What were the dimensions (length first) of the room?

[enigma1250]

### One response to “Enigma 1250: Sheng-phooey”

1. Jim Randell 8 March 2015 at 7:57 am

This puzzle is similar to Enigma 1758 (also the rectangle is the same as my first solution to Enigma 1546).

AC = BD = x, AB = CD = y, xy = 100, CR = PD = 10, QP = 2, PR = z.

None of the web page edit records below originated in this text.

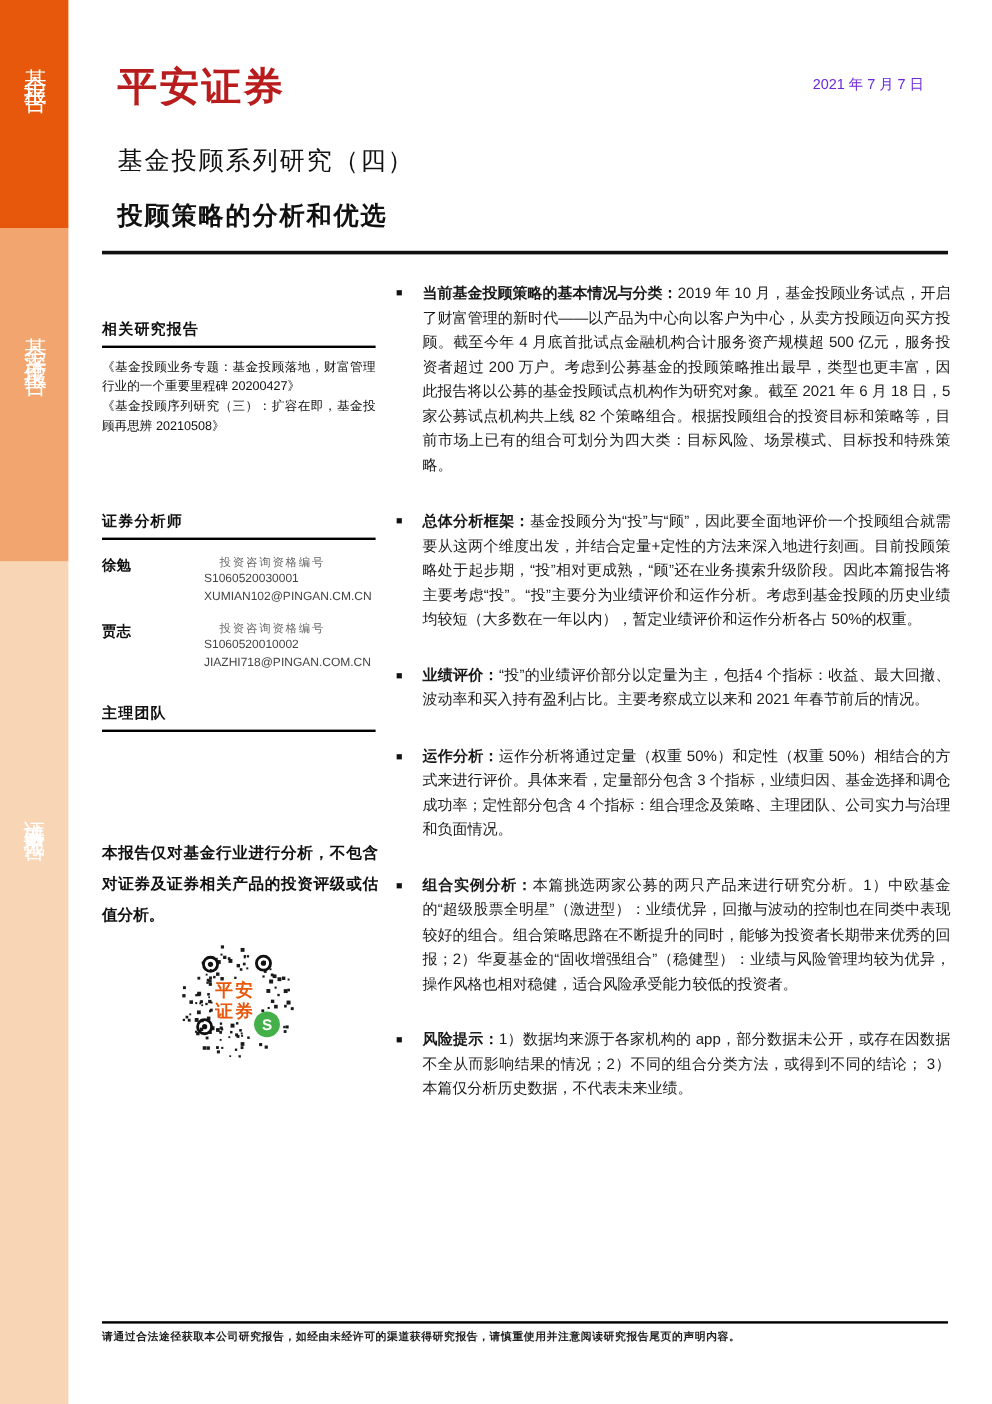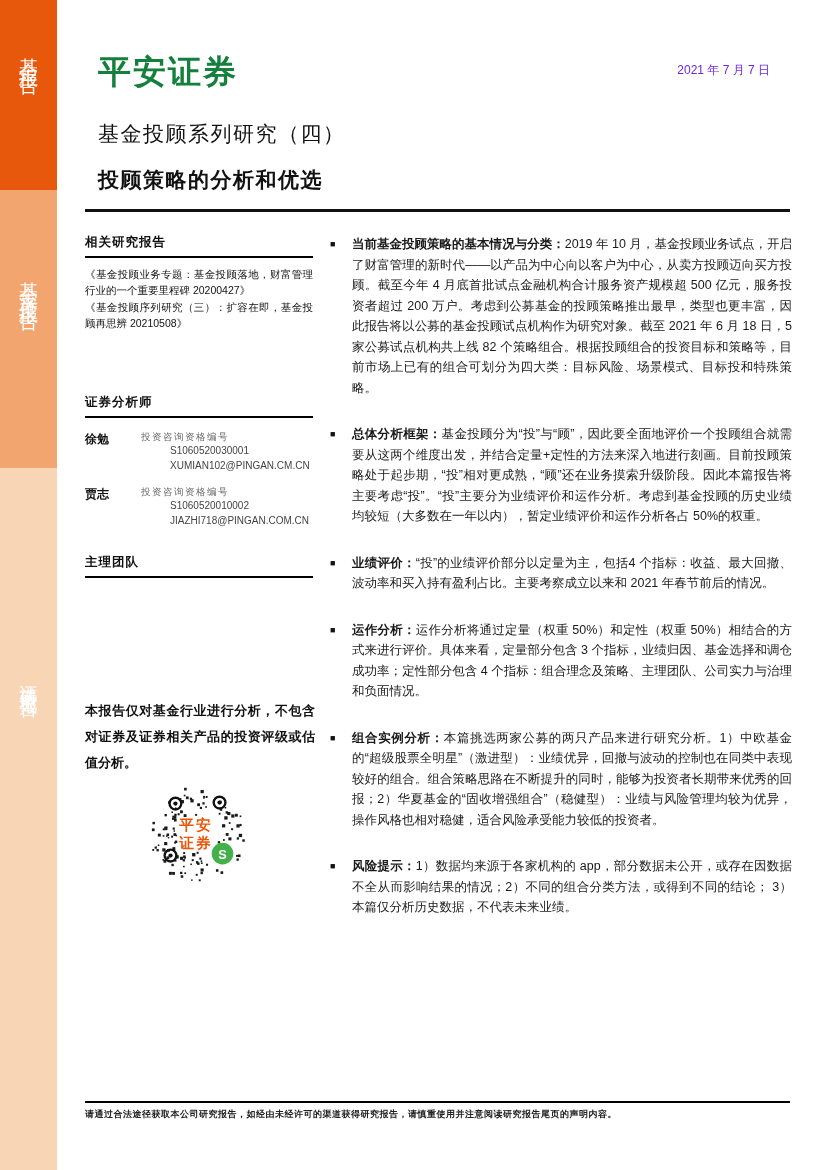"平安证券" .logo { color: #15803d -> #b91c1c }
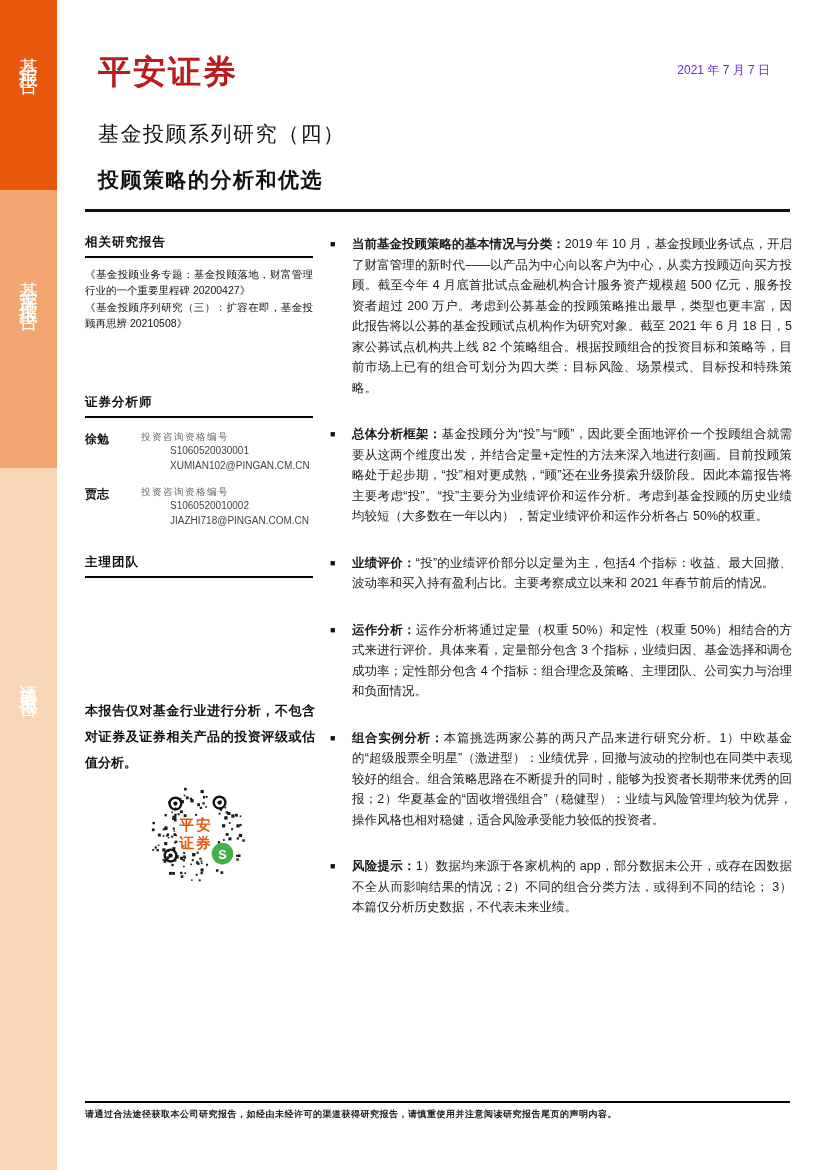"相关研究报告" .lhead { margin-top: none -> 32px }
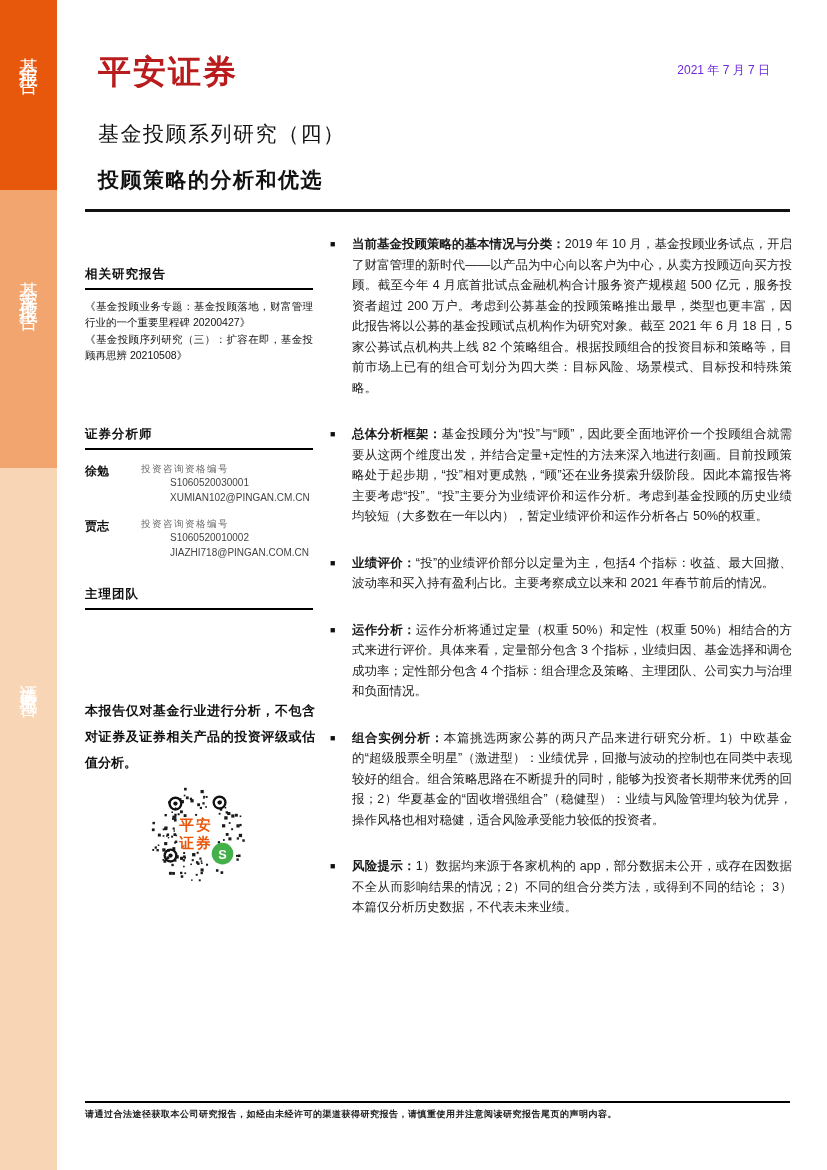"投资咨询资格编号" .plabel { text-align: none -> center }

From the similar triangles ACR, CDP, PQR in the diagram we have:

cos(θ) = x/10 = 10/y = 2/z

Hence:

y = 5z

Applying Pythagoras’ Theorem to CDP:

10² + (10 – z)² = y²

Substituting for y = 5z:

200 – 20z + z² = 25z²
24z² + 20z – 200 = 0
4(2z – 5)(3z + 10) = 0

Hence:

z = 5/2, y = 25/2, x = 8.

Solution: The dimensions of the room are 12′ 6″ × 8′.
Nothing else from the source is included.